* WHAT IS REQUIRED *
Check each line of the material for the string "SYSTEMS", and copy the lines that have it.

* DATA TO USE *
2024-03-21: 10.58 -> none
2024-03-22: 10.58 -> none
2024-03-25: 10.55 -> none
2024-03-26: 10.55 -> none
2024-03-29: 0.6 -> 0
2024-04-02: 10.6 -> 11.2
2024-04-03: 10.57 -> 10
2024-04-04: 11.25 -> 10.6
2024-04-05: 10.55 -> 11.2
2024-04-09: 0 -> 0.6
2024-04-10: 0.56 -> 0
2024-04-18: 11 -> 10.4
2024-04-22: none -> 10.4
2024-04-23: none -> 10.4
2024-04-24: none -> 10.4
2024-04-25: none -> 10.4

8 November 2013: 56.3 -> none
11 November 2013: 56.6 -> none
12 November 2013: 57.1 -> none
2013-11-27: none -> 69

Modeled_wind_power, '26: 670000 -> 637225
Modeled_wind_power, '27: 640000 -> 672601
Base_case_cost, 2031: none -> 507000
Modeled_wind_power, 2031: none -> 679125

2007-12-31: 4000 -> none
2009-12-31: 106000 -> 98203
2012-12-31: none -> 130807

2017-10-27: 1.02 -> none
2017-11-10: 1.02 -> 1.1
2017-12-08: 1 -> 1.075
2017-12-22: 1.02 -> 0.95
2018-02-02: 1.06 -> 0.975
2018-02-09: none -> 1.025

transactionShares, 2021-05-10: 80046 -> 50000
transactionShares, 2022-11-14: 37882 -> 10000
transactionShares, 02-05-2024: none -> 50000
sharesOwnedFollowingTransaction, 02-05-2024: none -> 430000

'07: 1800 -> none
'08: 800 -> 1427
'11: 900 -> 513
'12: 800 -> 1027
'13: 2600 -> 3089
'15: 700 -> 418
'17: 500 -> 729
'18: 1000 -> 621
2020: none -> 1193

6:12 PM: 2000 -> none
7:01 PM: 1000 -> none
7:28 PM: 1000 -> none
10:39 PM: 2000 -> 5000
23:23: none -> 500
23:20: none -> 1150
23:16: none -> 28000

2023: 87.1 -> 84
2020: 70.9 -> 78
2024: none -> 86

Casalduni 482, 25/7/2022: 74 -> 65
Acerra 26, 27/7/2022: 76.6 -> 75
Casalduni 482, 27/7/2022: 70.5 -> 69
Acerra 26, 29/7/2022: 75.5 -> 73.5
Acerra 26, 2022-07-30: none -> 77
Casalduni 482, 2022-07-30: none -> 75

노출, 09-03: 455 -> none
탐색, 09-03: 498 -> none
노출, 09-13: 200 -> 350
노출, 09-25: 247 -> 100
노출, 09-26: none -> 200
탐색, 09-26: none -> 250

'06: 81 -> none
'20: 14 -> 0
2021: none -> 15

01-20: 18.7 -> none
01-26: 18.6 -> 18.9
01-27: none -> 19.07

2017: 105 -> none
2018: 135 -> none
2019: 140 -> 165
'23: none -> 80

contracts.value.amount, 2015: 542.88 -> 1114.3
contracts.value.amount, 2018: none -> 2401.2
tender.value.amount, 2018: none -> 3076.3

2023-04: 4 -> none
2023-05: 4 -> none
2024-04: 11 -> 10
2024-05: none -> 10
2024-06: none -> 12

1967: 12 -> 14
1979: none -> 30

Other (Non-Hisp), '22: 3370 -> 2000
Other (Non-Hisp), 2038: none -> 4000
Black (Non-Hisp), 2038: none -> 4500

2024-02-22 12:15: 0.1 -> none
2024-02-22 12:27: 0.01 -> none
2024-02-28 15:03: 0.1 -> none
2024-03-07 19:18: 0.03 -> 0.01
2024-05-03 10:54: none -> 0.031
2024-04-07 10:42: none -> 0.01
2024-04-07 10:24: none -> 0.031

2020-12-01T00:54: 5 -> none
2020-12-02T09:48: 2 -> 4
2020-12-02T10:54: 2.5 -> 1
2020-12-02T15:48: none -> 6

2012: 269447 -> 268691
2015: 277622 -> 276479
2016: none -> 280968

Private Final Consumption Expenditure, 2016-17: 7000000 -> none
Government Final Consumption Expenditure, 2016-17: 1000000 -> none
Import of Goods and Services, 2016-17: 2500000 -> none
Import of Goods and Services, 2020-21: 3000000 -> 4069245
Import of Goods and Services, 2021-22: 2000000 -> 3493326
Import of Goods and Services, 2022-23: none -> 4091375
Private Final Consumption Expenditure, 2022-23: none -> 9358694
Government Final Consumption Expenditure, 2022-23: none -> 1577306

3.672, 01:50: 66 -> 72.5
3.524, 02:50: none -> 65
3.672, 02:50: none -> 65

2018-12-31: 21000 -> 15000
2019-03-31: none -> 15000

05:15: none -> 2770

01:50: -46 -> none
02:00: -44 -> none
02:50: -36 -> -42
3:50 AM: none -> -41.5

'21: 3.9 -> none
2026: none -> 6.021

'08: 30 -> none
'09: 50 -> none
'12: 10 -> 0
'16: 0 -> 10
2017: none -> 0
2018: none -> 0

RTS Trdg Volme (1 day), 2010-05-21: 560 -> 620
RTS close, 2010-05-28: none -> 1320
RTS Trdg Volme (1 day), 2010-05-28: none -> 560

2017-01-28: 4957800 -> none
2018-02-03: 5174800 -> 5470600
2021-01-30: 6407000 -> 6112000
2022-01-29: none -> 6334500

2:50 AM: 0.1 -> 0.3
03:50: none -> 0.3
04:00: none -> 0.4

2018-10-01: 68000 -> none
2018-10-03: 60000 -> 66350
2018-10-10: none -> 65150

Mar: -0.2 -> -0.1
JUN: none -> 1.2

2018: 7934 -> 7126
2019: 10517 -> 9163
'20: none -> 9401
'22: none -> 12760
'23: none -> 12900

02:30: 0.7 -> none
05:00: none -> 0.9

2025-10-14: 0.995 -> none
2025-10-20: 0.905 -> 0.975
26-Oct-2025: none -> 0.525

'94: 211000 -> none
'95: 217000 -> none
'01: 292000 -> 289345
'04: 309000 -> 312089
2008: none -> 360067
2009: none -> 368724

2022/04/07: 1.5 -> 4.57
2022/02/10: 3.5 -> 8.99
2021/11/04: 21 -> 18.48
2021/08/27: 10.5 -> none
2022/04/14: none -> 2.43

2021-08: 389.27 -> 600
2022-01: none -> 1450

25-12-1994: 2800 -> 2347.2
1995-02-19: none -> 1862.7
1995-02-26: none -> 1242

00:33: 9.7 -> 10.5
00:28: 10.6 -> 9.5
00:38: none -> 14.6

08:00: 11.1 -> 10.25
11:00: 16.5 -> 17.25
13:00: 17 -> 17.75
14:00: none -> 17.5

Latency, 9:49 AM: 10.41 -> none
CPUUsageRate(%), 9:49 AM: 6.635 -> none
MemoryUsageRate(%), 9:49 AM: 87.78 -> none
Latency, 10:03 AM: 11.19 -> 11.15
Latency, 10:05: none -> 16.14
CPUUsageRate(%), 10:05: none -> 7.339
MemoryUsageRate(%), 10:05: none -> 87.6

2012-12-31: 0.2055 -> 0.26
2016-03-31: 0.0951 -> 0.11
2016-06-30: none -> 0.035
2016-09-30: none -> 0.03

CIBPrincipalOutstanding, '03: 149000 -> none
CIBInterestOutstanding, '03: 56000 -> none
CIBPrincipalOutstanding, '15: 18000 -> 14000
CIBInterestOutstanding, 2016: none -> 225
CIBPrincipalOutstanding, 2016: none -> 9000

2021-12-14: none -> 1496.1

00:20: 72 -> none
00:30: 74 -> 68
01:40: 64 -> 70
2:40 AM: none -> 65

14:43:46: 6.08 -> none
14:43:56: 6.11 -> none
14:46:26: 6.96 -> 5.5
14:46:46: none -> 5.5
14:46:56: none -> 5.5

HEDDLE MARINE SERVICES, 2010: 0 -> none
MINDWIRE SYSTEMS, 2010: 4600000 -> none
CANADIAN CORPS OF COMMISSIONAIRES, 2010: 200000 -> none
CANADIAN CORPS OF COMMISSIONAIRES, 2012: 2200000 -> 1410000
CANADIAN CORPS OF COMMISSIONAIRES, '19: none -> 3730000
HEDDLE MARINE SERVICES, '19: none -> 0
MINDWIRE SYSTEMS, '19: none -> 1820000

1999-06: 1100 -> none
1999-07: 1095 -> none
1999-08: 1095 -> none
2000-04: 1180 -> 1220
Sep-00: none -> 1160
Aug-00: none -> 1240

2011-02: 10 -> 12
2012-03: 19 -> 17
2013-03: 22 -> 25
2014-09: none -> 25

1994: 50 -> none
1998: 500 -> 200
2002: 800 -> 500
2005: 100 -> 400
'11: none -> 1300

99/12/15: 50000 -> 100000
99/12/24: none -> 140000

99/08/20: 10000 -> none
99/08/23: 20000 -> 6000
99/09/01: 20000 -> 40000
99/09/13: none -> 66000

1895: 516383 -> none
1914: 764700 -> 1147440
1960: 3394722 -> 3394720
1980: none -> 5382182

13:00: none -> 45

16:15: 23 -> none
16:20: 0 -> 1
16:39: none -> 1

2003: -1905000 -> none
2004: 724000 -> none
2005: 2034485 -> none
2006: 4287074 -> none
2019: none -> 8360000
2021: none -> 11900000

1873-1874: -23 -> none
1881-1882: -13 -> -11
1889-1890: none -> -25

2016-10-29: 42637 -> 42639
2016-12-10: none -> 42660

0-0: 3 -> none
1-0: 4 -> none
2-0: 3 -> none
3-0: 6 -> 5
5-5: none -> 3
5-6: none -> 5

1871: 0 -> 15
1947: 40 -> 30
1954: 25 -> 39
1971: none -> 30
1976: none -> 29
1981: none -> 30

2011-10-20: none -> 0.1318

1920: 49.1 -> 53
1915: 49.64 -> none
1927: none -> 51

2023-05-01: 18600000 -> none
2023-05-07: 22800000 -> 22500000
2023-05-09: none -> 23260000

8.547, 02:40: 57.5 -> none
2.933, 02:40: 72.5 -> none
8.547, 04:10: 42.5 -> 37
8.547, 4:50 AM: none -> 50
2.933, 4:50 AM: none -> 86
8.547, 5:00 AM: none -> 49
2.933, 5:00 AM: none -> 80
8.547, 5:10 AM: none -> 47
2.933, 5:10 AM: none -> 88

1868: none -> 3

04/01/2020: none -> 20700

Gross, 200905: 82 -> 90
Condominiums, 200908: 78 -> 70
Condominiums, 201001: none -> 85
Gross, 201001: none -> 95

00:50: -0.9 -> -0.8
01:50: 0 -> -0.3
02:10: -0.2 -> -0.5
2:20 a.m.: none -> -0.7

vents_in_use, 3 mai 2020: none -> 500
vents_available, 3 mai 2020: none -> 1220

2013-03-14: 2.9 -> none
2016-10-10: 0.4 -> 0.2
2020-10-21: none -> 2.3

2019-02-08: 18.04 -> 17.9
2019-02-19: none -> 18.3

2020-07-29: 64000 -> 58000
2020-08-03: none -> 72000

* REPLY TO THE TASK *
MINDWIRE SYSTEMS, 2010: 4600000 -> none
MINDWIRE SYSTEMS, '19: none -> 1820000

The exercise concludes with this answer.